True, the Supreme Court of Canada upon a motion in chambers in
turn reversed this Court's judgment but as its judgment was
given on consent it has no precedential value. A consent judgment
represents an agreement of the parties and although it is entered
upon the record with the approval of a court and is therefore
binding as between the parties it does not create a precedent by
which an inferior court is bound. [See Note 3 below] It seems
obvious, moreover, that no argument was addressed to the Supreme
Court in Bryce on the issue which was disposed of by this
Court.
_______________
Note 3: See Prince et al. v. Frost-Johnson Lumber Co. et al.,
250 S.W. 785 (Tx. Ct. of Civ. App.), at p. 789. See also Belcher
et al. v. Cobb et al., 86 S.E. 600 (S.C.N.C.), at p. 602; Cason
v. Shute et al., 189 S.E. 495 (S.C.N.C.), at pp. 495-496.

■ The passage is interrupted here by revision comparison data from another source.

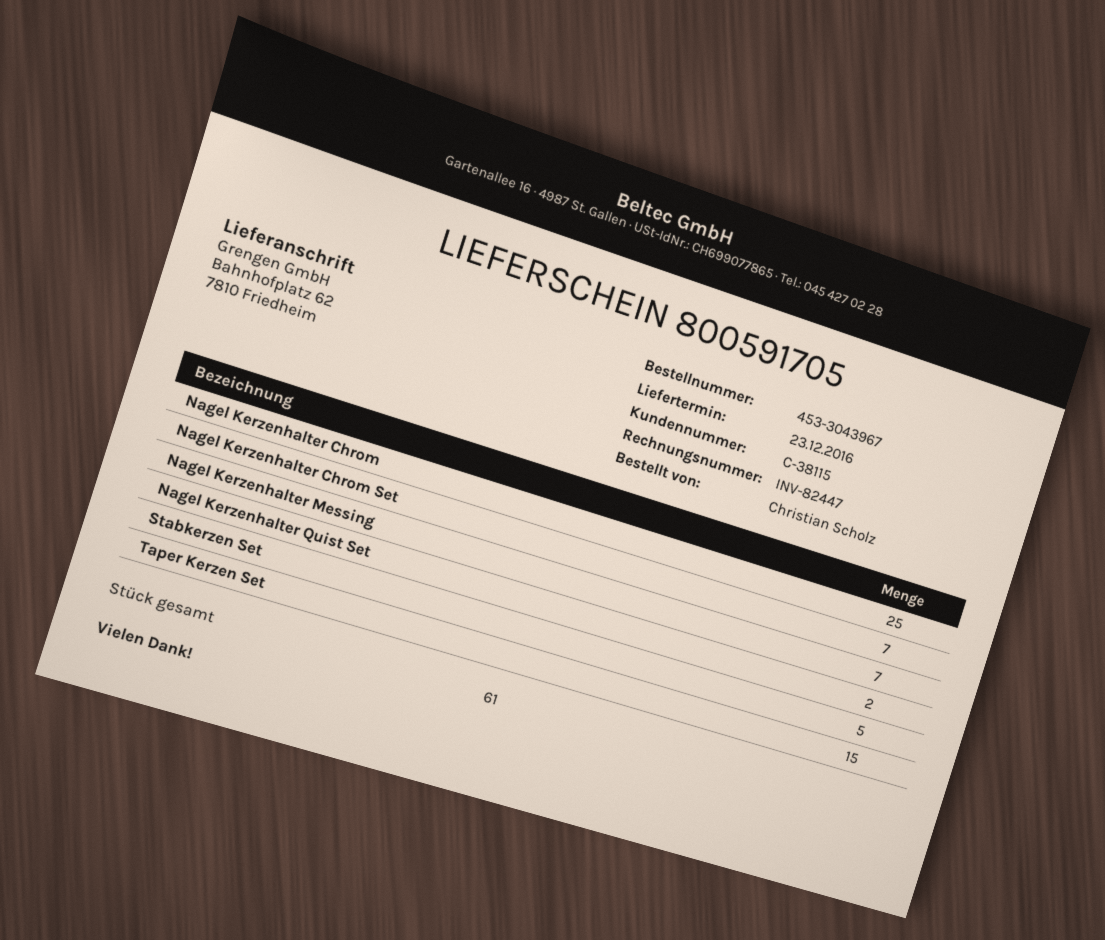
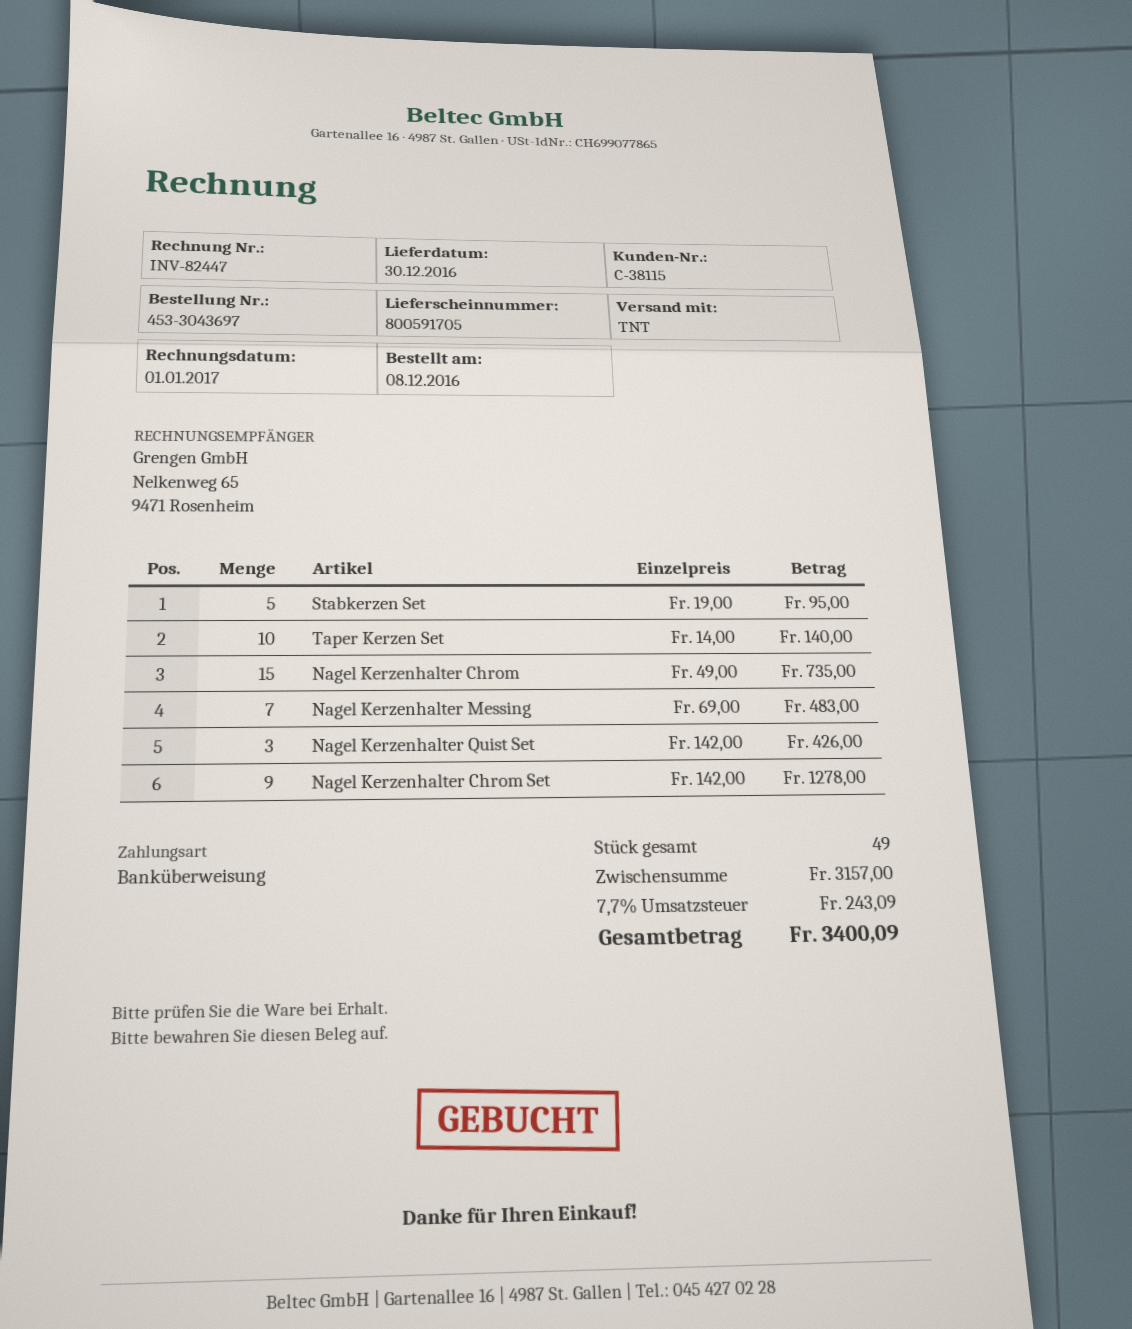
order number: 453-3043967 -> 453-3043697
delivery date: 2016-12-23 -> 2016-12-30
Nagel Kerzenhalter Chrom: 25 -> 15
Nagel Kerzenhalter Chrom Set: 7 -> 9
Nagel Kerzenhalter Quist Set: 2 -> 3
Taper Kerzen Set: 15 -> 10
total quantity: 61 -> 49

[14] Subsection 60.1(1) does not by express language
incorporate the definition of "allowance" in subsection
56(12). It does, however, restrict its own application to the
periodic payment of an amount by a taxpayer provided for in a
"decree, order, judgment or written agreement described in
paragraphs 60(b), (c) or (c.1), or any
variation thereof", made after May 6, 1974. In my view,
the relevant descriptions are found in the following language of
the respective paragraphs:
60.(b)....a decree, order or judgment of a competent tribunal
or pursuant to a written agreement, as alimony or other allowance
payable on a periodic basis for the maintenance of the recipient
thereof, children of the marriage, or both the recipient and
children of the marriage....
60(c)...an order of a competent tribunal, as an allowance
payable on a periodic basis for the maintenance of the recipient
thereof, children of the recipient, or both the recipient and
children of the recipient...
60(c.1)...an order made by a competent tribunal in accordance
with the laws of a province, as an allowance payable on a
periodic basis for the maintenance of the recipient thereof,
children of the recipient, or both the recipient and the children
of the recipient... (emphasis added)
It seems to me that one must read the qualifying words "as
alimony or other allowance" or "as an allowance"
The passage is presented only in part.